### GOAL OF THE EXERCISE
Within the records below, filter for lines carrying the word "github" and copy them.

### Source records
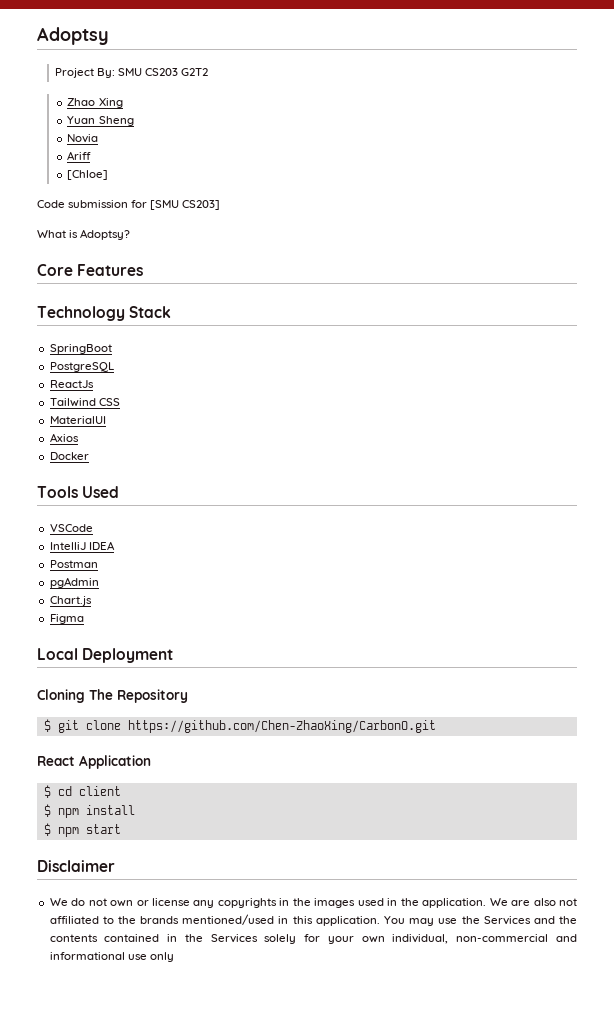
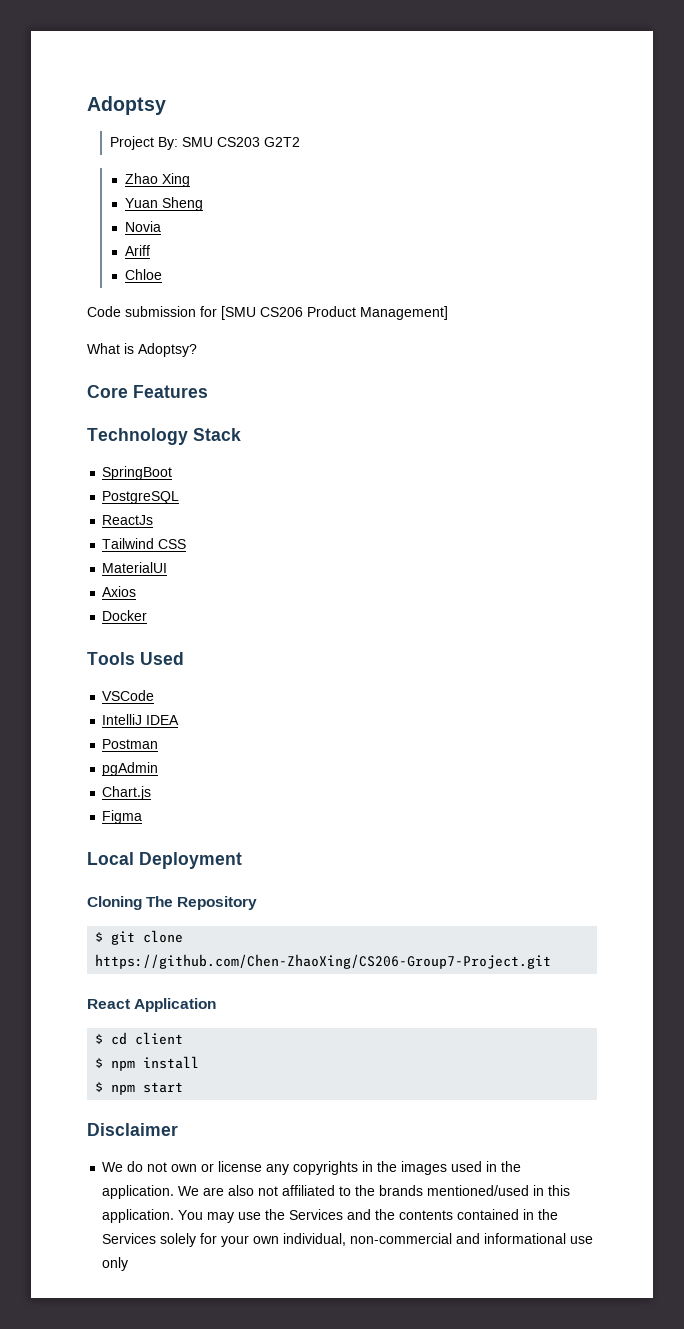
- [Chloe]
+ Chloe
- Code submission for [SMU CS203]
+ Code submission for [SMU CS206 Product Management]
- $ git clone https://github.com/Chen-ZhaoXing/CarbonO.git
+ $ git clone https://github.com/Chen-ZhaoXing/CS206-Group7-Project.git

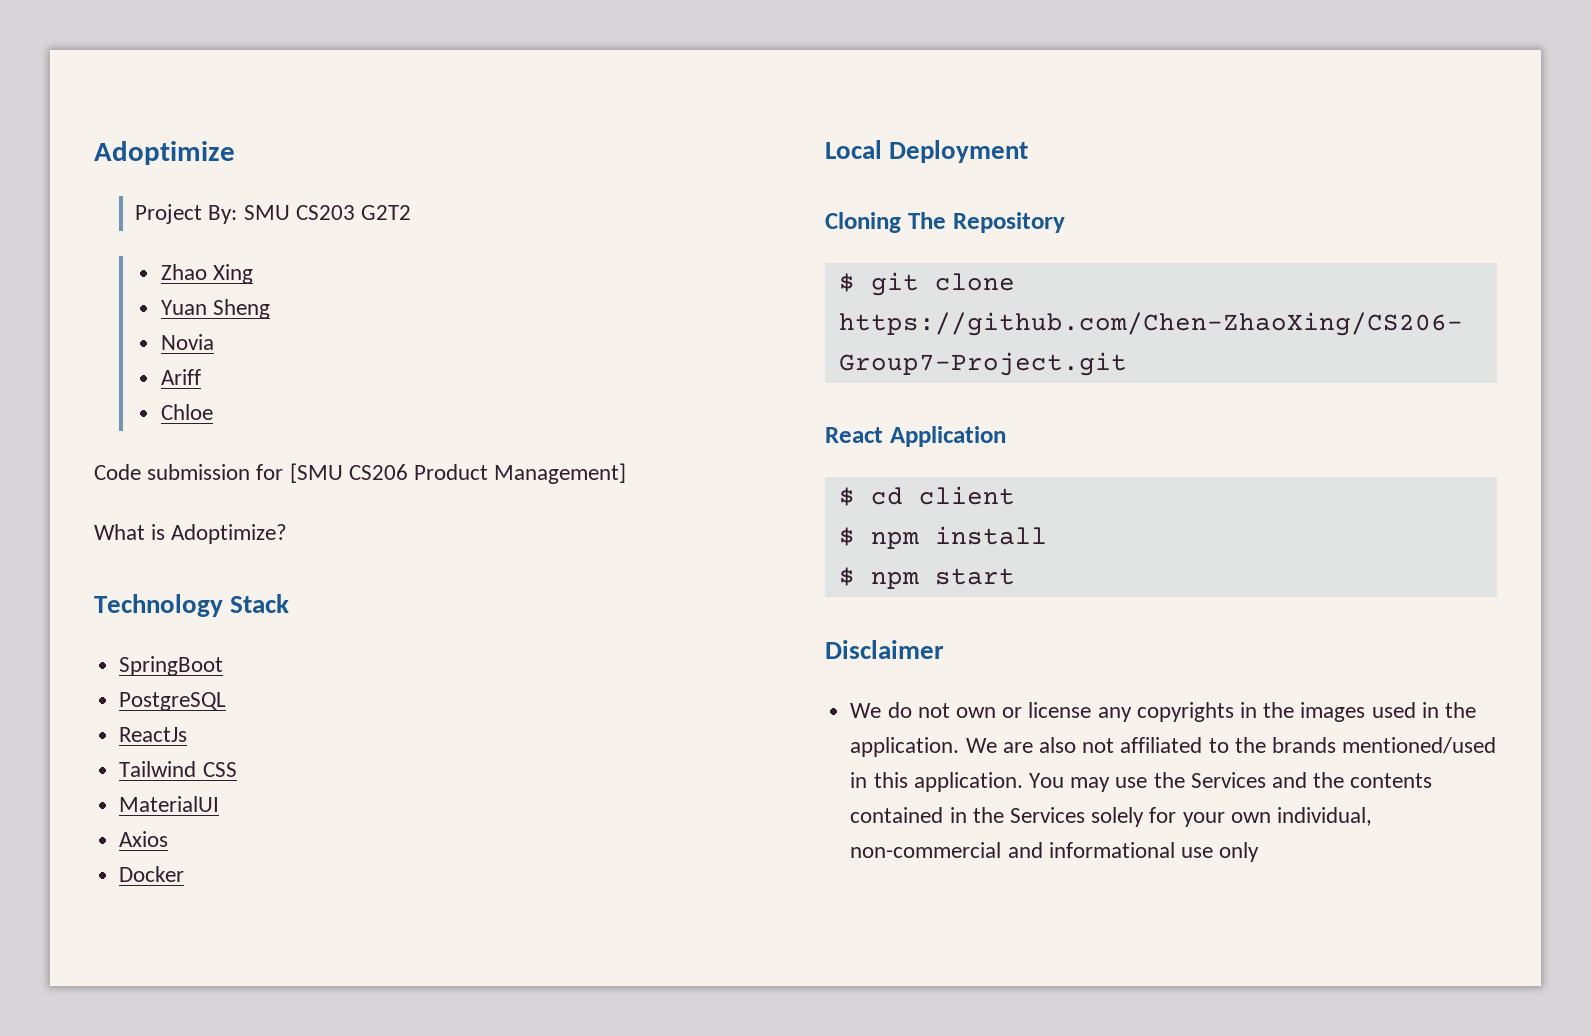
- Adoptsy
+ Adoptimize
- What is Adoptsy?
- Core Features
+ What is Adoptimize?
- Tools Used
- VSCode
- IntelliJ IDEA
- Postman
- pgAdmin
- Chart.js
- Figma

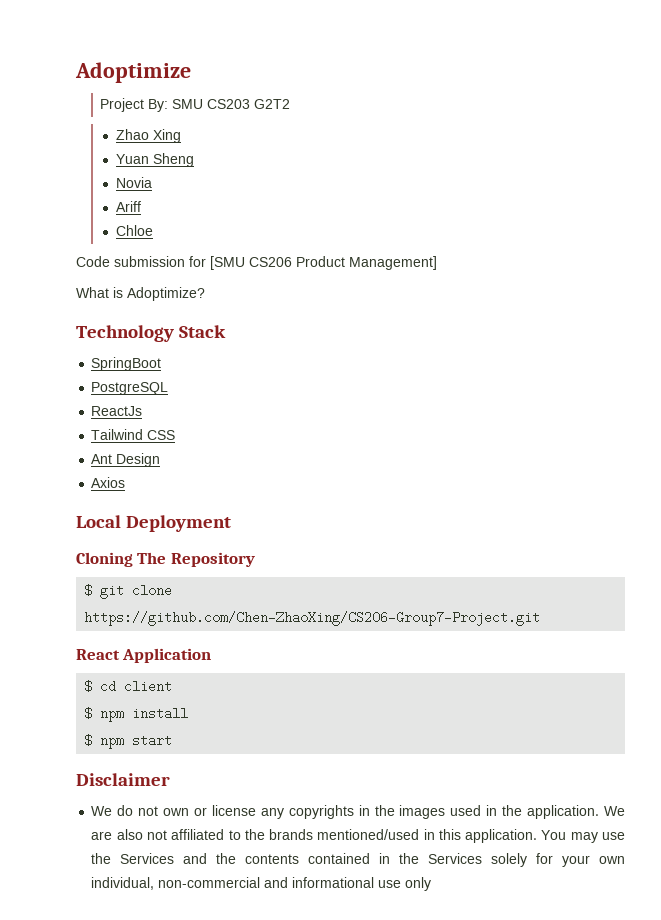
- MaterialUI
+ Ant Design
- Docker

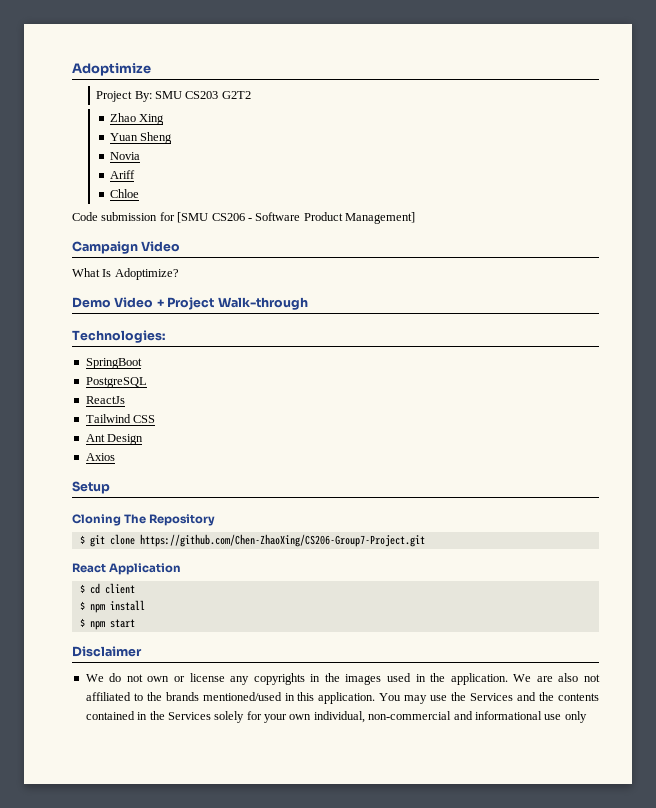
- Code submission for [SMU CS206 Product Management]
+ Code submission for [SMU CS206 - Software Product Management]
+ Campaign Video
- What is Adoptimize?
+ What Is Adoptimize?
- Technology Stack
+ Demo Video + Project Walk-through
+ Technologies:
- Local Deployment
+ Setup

### TASK OUTPUT
- $ git clone https://github.com/Chen-ZhaoXing/CarbonO.git
+ $ git clone https://github.com/Chen-ZhaoXing/CS206-Group7-Project.git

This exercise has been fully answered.